Yes, I’m worried about something like this:
A view-only user, once in a conference room, can only watch and listen as a viewer, but he(she) joined as a member of the Jitsi meeting, not as a live stream forwarded by Jibri.
If the observer(viewer) is familiar with the lib-jitsi-meet call function, would it be possible to disable(close) the meeting using F12 debugging?
How can I prevent this from happening?
The conference itself has a password, but the viewer enters through this password. So, I guess he had the authority to do that.
I don’t think you can prevent that easily. The meeting runs the JS code in the user machine, so you can’t prevent them from doing dumb things.
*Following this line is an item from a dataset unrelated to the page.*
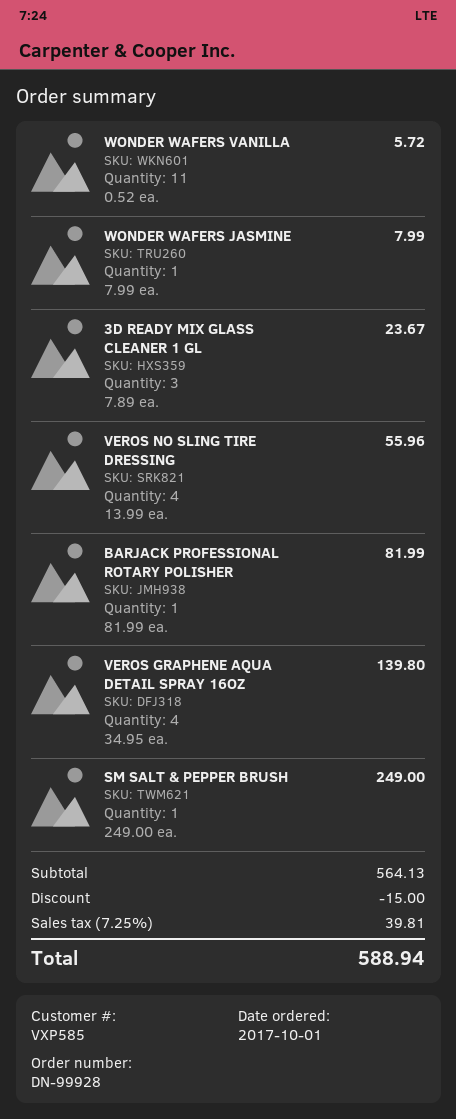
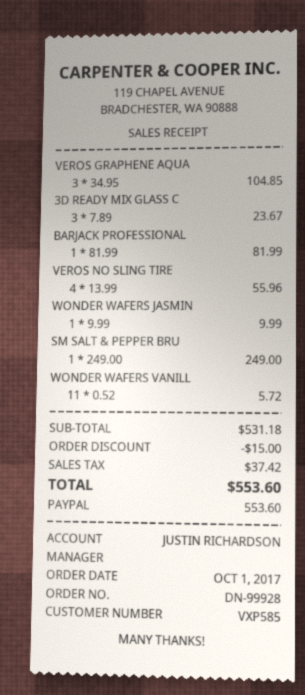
WONDER WAFERS JASMINE: 1 x 7.99 = 7.99 -> 1 x 9.99 = 9.99
VEROS GRAPHENE AQUA DETAIL SPRAY 16OZ: 4 x 34.95 = 139.80 -> 3 x 34.95 = 104.85
subtotal: 564.13 -> 531.18
tax: 39.81 -> 37.42
total: 588.94 -> 553.60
Perhaps officials should consider this, as Jitsi meetings can be used by hundreds of people in one meeting. Some people can easily hang up a meeting with JS code, or do something else, which would be very insecure.
That only disrupts their meeting, not everyone else’s. If they want to hangup and leave they are free to do so. There are no security implications, so I’m not sure why think this is insecure.
There are so many things others can do with libjs, including kicking someone off, transferring moderator privileges, muting someone, etc. All permissions are available.
Only if you are already a moderator. If you are not, you cannot do those.
kickParticipant ，There is no write permission requirement
Need to be added to the docs. PR is welcome.
If you try it out from non moderator participant you will see an error in the console and nothing will happen. All those are handled server side.